Alors que le gouvernement grec est régulièrement mis en cause sur la question des refoulements vers la Turquie, le ministre grec des Migrations, Notis Mitarachi, a répondu aux questions d’InfoMigrants. Il défend ces pratiques en affirmant que la Turquie est un pays sûr pour les migrants. Entretien.
Des ONG et médias dénoncent les tensions à la frontière entre la Grèce et la Turquie, notamment en mer Égée. Comment les personnes souhaitant demander l’asile peuvent être identifiées si tout le monde est renvoyé ou refoulé en Turquie ?
Notis Mitarachi : Si les personnes viennent en Turquie, alors elles peuvent rester là-bas. C’est un pays sûr pour les personnes qui viennent du Bangladesh, par exemple.
En juin 2021, Athènes a déclaré la Turquie « pays tiers sûr » pour les migrants originaires de Syrie, d’Afghanistan, du Pakistan, du Bangladesh et de Somalie.
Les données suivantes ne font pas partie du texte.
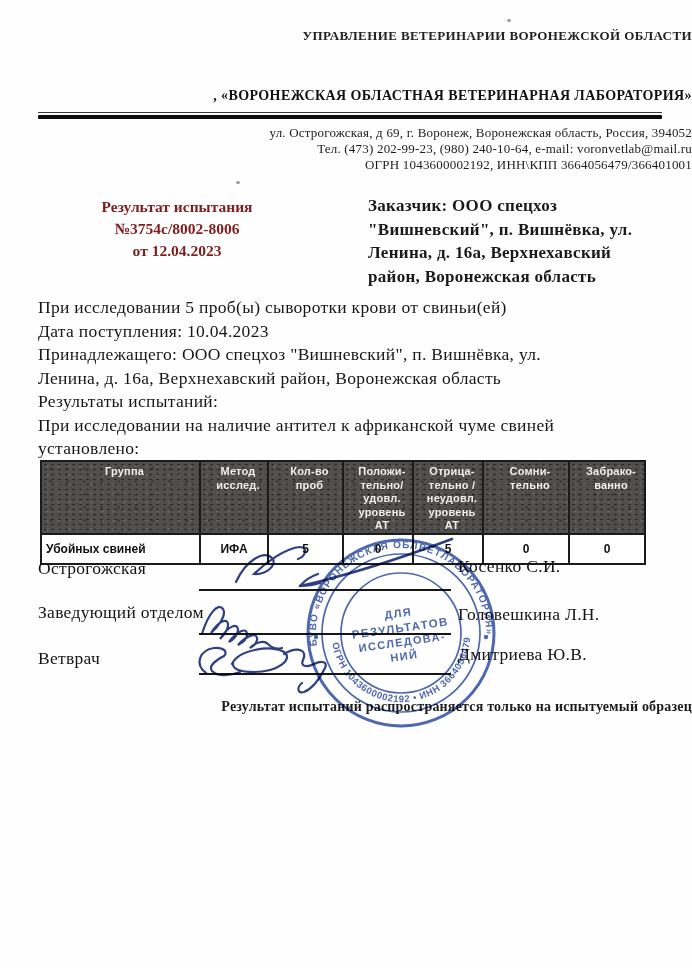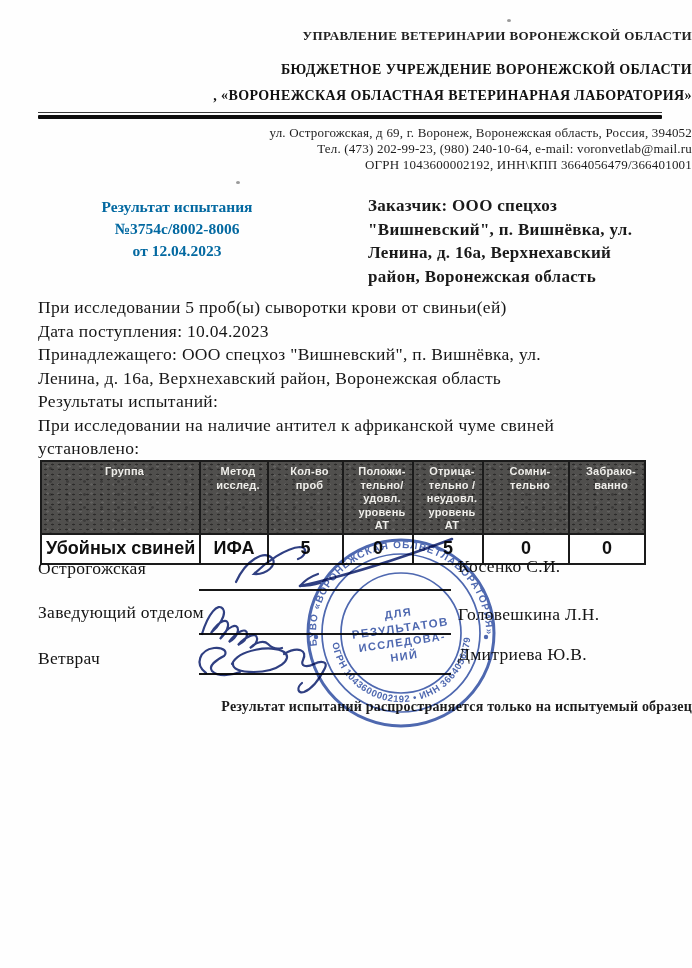--- a/index.html
+++ b/index.html
@@ -55,7 +55,6 @@
 <div class="page">
 
   <div class="abs center h1">УПРАВЛЕНИЕ ВЕТЕРИНАРИИ ВОРОНЕЖСКОЙ ОБЛАСТИ</div>
-  <div class="abs center h2a">БЮДЖЕТНОЕ УЧРЕЖДЕНИЕ ВОРОНЕЖСКОЙ ОБЛАСТИ</div>
   <div class="abs center h2b">, «ВОРОНЕЖСКАЯ ОБЛАСТНАЯ ВЕТЕРИНАРНАЯ ЛАБОРАТОРИЯ»</div>
 
   <div class="abs rule">

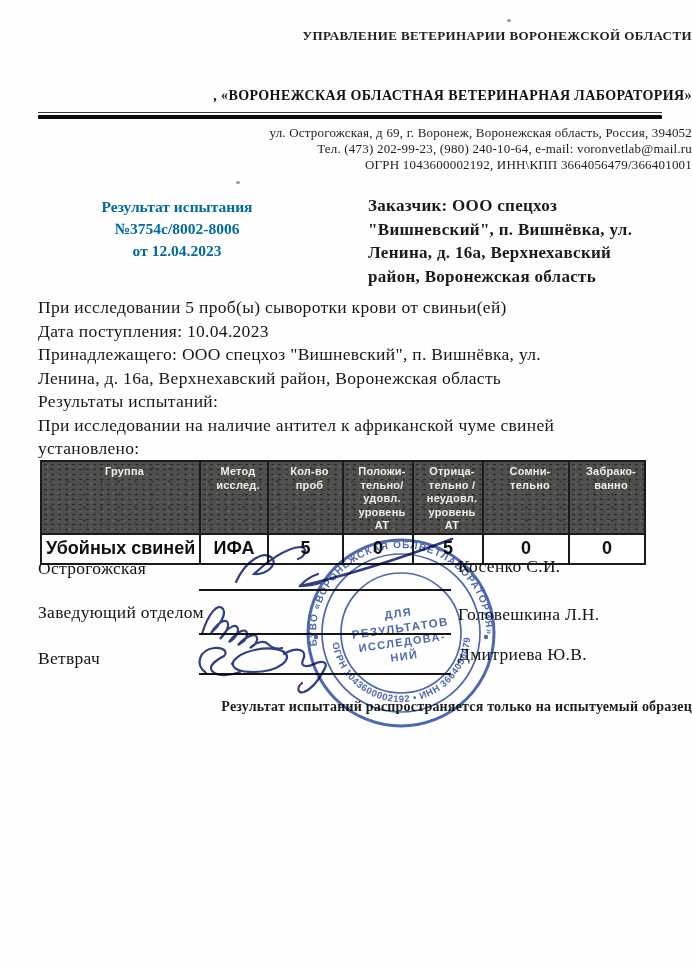--- a/index.html
+++ b/index.html
@@ -19,7 +19,7 @@
   .addr{font-size:13px;letter-spacing:.2px;color:#1c1c1c;}
   .addr1{top:125px;} .addr2{top:141px;} .addr3{top:157px;}
   .result-block{left:52px;top:196px;width:250px;text-align:center;
-    font-size:15.5px;font-weight:bold;line-height:22px;color:#0369a1;}
+    font-size:15.5px;font-weight:bold;line-height:22px;color:#7f1d1d;}
   .customer-block{left:368px;top:194px;width:290px;font-size:17px;line-height:23.5px;letter-spacing:.3px;font-weight:bold;}
   .body-text{left:38px;top:296px;width:625px;font-size:17.5px;line-height:23.5px;letter-spacing:.3px;color:#161616;}
   table.results{position:absolute;left:40px;top:460px;width:604px;border-collapse:collapse;table-layout:fixed;

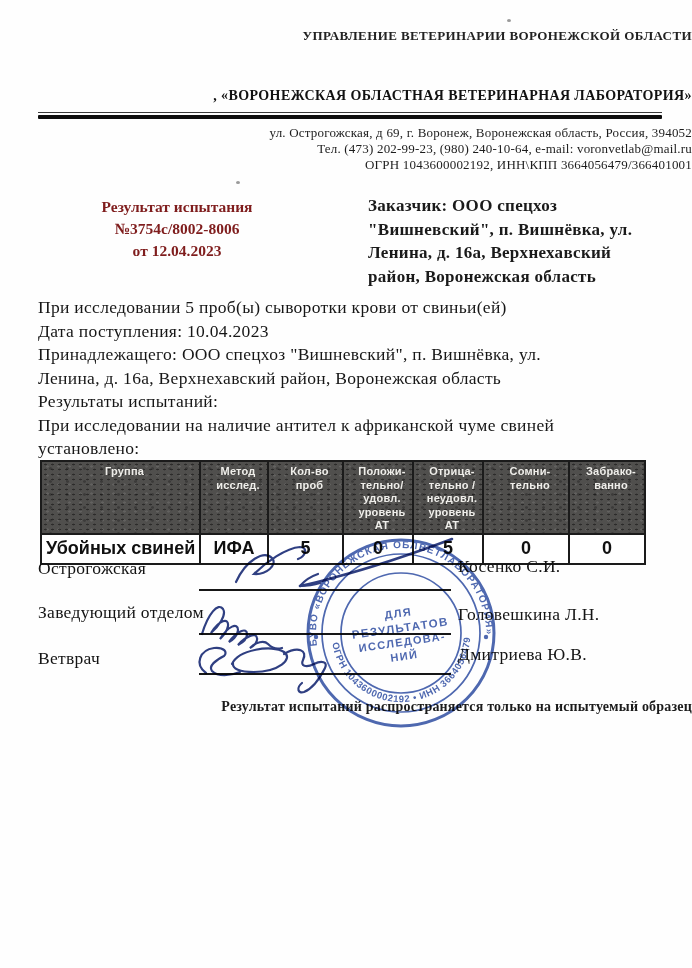--- a/index.html
+++ b/index.html
@@ -38,7 +38,7 @@
   }
   table.results td{
     height:26px;border:2px solid #1b1b1b;background:#fff;
-    font-size:18px;font-weight:bold;color:#101010;text-align:center;vertical-align:middle;
+    font-size:12px;font-weight:bold;color:#101010;text-align:center;vertical-align:middle;
   }
   table.results td.first{text-align:left;padding-left:4px;}
   .sig-label{left:38px;font-size:17.5px;letter-spacing:.3px;color:#141414;}

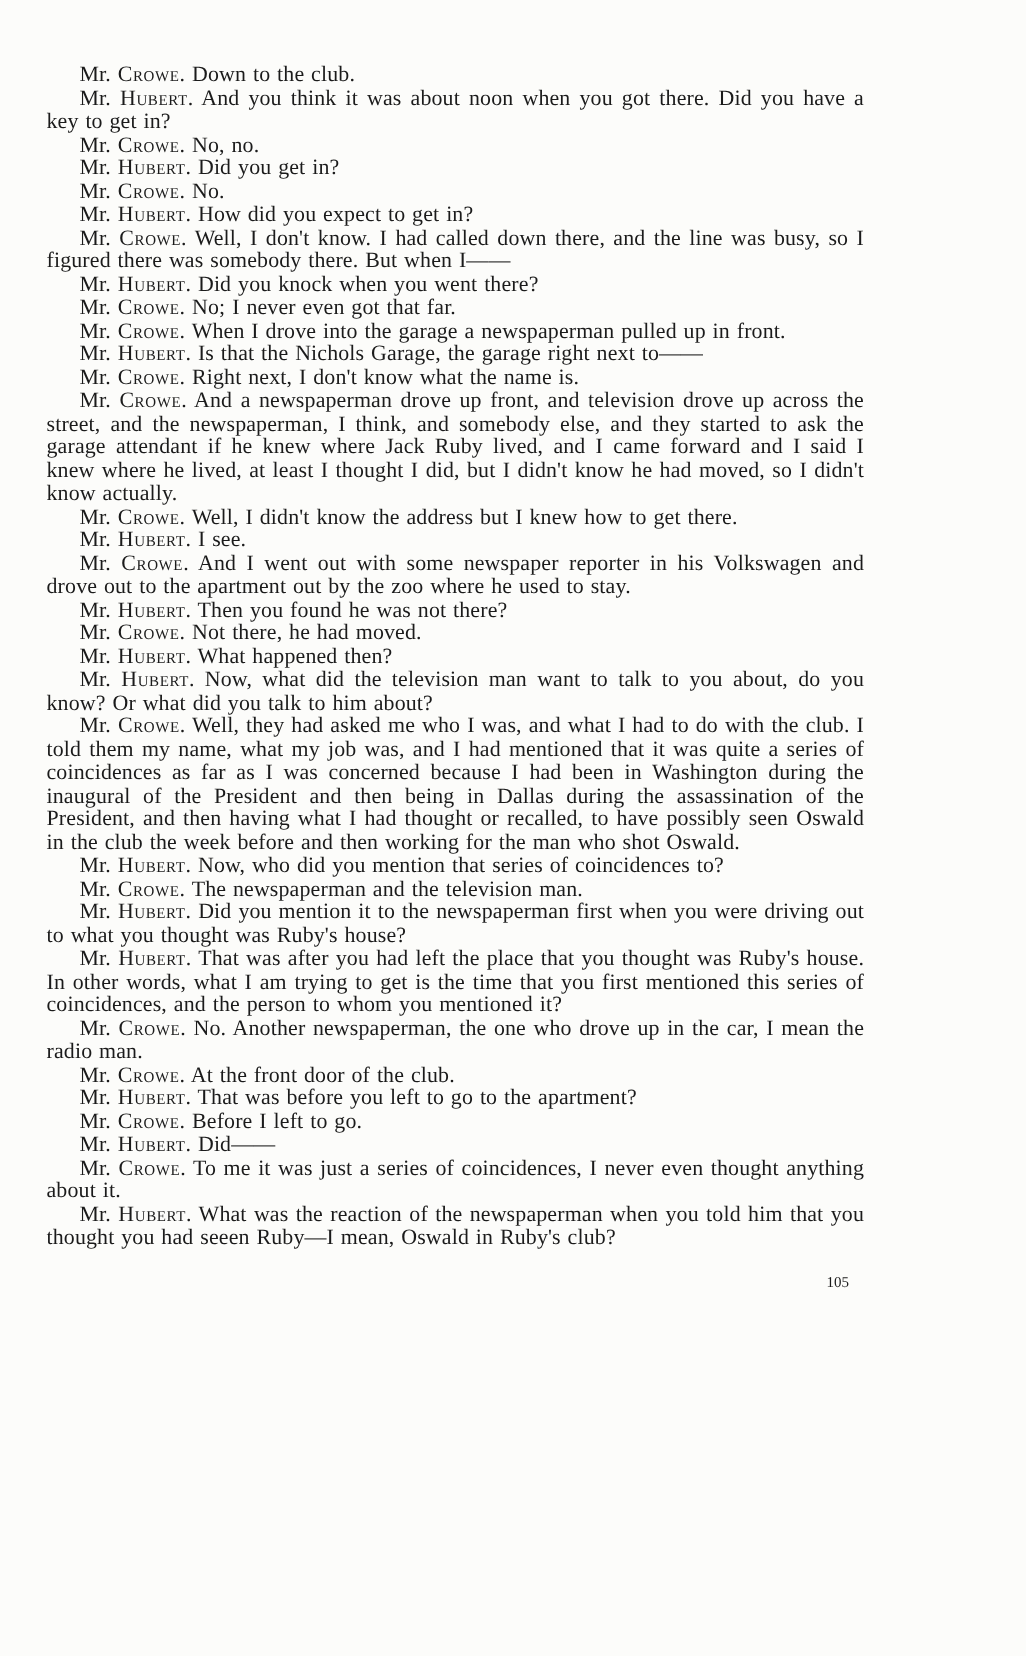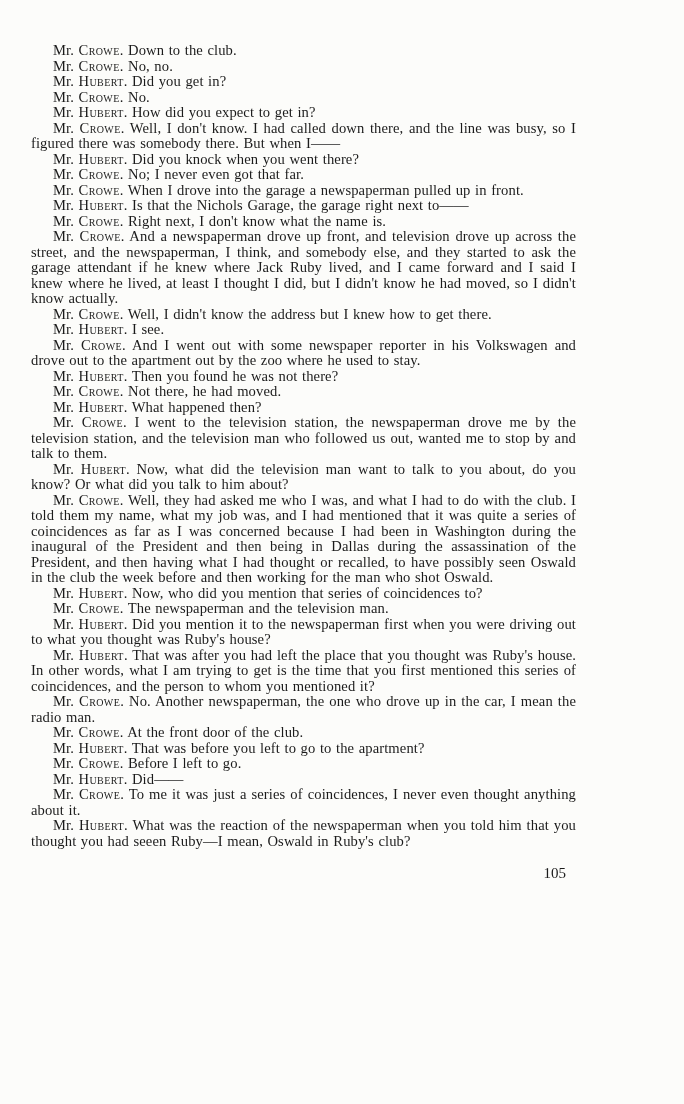--- a/index.html
+++ b/index.html
@@ -51,6 +51,7 @@
 <div class="page" style="color: rgb(27, 27, 27);">
   <div class="text-block">
       <p class="speech"><span class="speaker">Mr. <span class="sc">Crowe</span>.</span> Down to the club.</p>
+      <p class="speech"><span class="speaker">Mr. <span class="sc">Hubert</span>.</span> And you think it was about noon when you got there. Did you have a key to get in?</p>
       <p class="speech"><span class="speaker">Mr. <span class="sc">Crowe</span>.</span> No, no.</p>
       <p class="speech"><span class="speaker">Mr. <span class="sc">Hubert</span>.</span> Did you get in?</p>
       <p class="speech"><span class="speaker">Mr. <span class="sc">Crowe</span>.</span> No.</p>

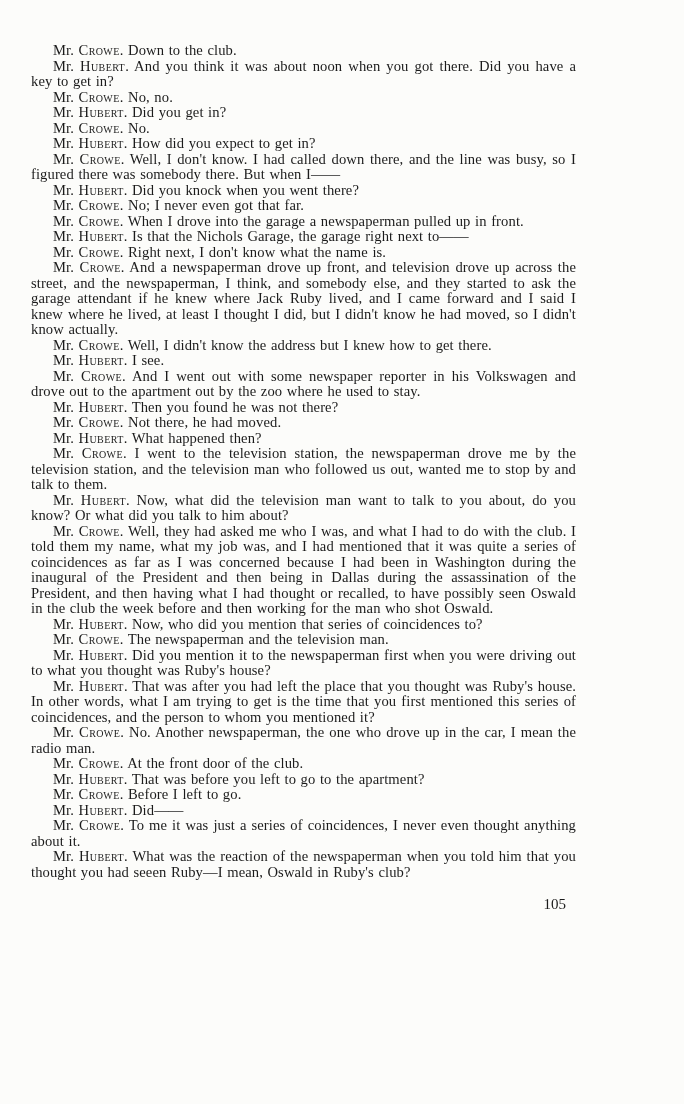--- a/index.html
+++ b/index.html
@@ -69,7 +69,6 @@
       <p class="speech"><span class="speaker">Mr. <span class="sc">Hubert</span>.</span> Then you found he was not there?</p>
       <p class="speech"><span class="speaker">Mr. <span class="sc">Crowe</span>.</span> Not there, he had moved.</p>
       <p class="speech"><span class="speaker">Mr. <span class="sc">Hubert</span>.</span> What happened then?</p>
-      <p class="speech"><span class="speaker">Mr. <span class="sc">Crowe</span>.</span> I went to the television station, the newspaperman drove me by the television station, and the television man who followed us out, wanted me to stop by and talk to them.</p>
       <p class="speech"><span class="speaker">Mr. <span class="sc">Hubert</span>.</span> Now, what did the television man want to talk to you about, do you know? Or what did you talk to him about?</p>
       <p class="speech"><span class="speaker">Mr. <span class="sc">Crowe</span>.</span> Well, they had asked me who I was, and what I had to do with the club. I told them my name, what my job was, and I had mentioned that it was quite a series of coincidences as far as I was concerned because I had been in Washington during the inaugural of the President and then being in Dallas during the assassination of the President, and then having what I had thought or recalled, to have possibly seen Oswald in the club the week before and then working for the man who shot Oswald.</p>
       <p class="speech"><span class="speaker">Mr. <span class="sc">Hubert</span>.</span> Now, who did you mention that series of coincidences to?</p>

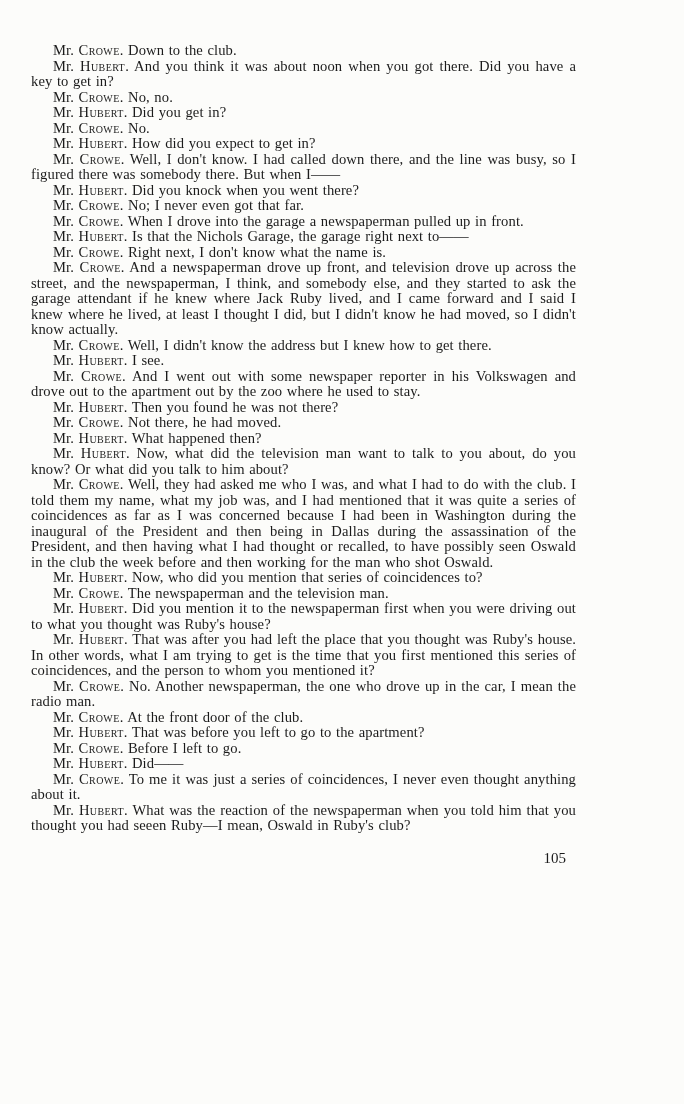--- a/index.html
+++ b/index.html
@@ -40,7 +40,7 @@
   }
   .page-number {
     margin-top: 16px;
-    font-size: 15px;
+    font-size: 10px;
     text-align: right;
     padding-right: 10px;
   }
Les personnes venant de ces pays et entrant en Grèce se voient, depuis, systématiquement refuser l’asile au motif qu’elles devraient déposer leur demande en Turquie.
Or, la situation dans le pays est compliquée pour les demandeurs d’asile extra-européens. Ankara, qui a ratifié la Convention de Genève de 1951, n’a en effet jamais levé la réserve géographique
qui y était associée. De ce fait, seuls les individus contraints de se réfugier en Turquie à la suite d’événements survenus en Europe peuvent jouir des droits et de la protection prévus au titre de la Convention, précise le Haut-Commissariat des Nations unies pour les réfugiés (HCR).
Les personnes n’ont pas besoin d’entrer en Grèce ou dans l’Union européenne. Etre éligible à une protection internationale ne signifie pas que vous avez le droit de vous rendre dans n’importe quel pays. Vous devez aller dans le premier pays sûr que vous pouvez atteindre pour y demander l’asile.
IM : Et pour les personnes originaires de pays africains ?
NM : La Grèce n’a pas de frontière avec l’Afrique donc si des personnes ont besoin de protection en Afrique, la Grèce ne devrait pas être la première destination.
IM : Il y a quelques jours, le camp d’Eleonas, à Athènes, a commencé à être évacué. Vous avez déclaré que la structure sera définitivement fermée d’ici novembre ou décembre. Comment allez-vous vous y prendre ?
NM : Nous avons déjà fermé 87 camps au total. Nous avons eu jusqu’à 121 lieux de vie [pour migrants, ndlr]. Maintenant nous n’en utilisons que 34 car le nombre de personnes est bien en-dessous de la capacité des centres. Nous fermons les camps les plus vieux, ceux qui arrivent en fin de vie.
Eleonas a été ouvert il y a des années. C’est une vieille structure et le quartier entier dans lequel il se trouve est en train d’être réaménagé. Par ailleurs, le propriétaire du terrain, la municipalité d’Athènes, a demandé à le récupérer.
99 % des personnes sont très contentes de s’installer dans un autre camp. Un très petit nombre de personnes causent des troubles. Ce n’est pas une manière correcte de se comporter dans un pays où vous êtes venu demander l’asile.
IM : Planifiez-vous de fermer d’autres camps ?
NM : Nous améliorons les camps. De nouveaux doivent être créés. Les camps n’ont pas une durée de vie infinie. Les équipements, les containeurs, tout cela devient obsolète au bout d’un moment.
Donc, oui, le temps passe et les camps ouvrent et ferment. Nous en fermerons d’autres s’ils ne sont plus nécessaires. Nous avons créé un nouveau système d’accueil aux points d’entrées dans le pays, dans la région de l’Evros et sur les îles, pour distinguer rapidement les personnes qui demandent l’asile et méritent la protection internationale de celles pour qui ce n’est pas le cas.
Il faut être très clair sur le fait que la Grèce est très stricte vis-à-vis des personnes qui entrent illégalement dans le pays. Si les personnes veulent venir en Grèce pour travailler, elles doivent venir dans le cadre d’un accord bilatéral sur l’emploi saisonnier comme celui que nous avons conclu avec le Bangladesh.
La Grèce et le Bangladesh ont signé il y a environ six mois un accord pour délivrer des visas de travail temporaires à 4 000 ressortissants bangladais chaque année. Dans le cadre du même programme, jusqu’à 15 000 Bangladais sans-papiers travaillant déjà en Grèce verront leur statut légalisé.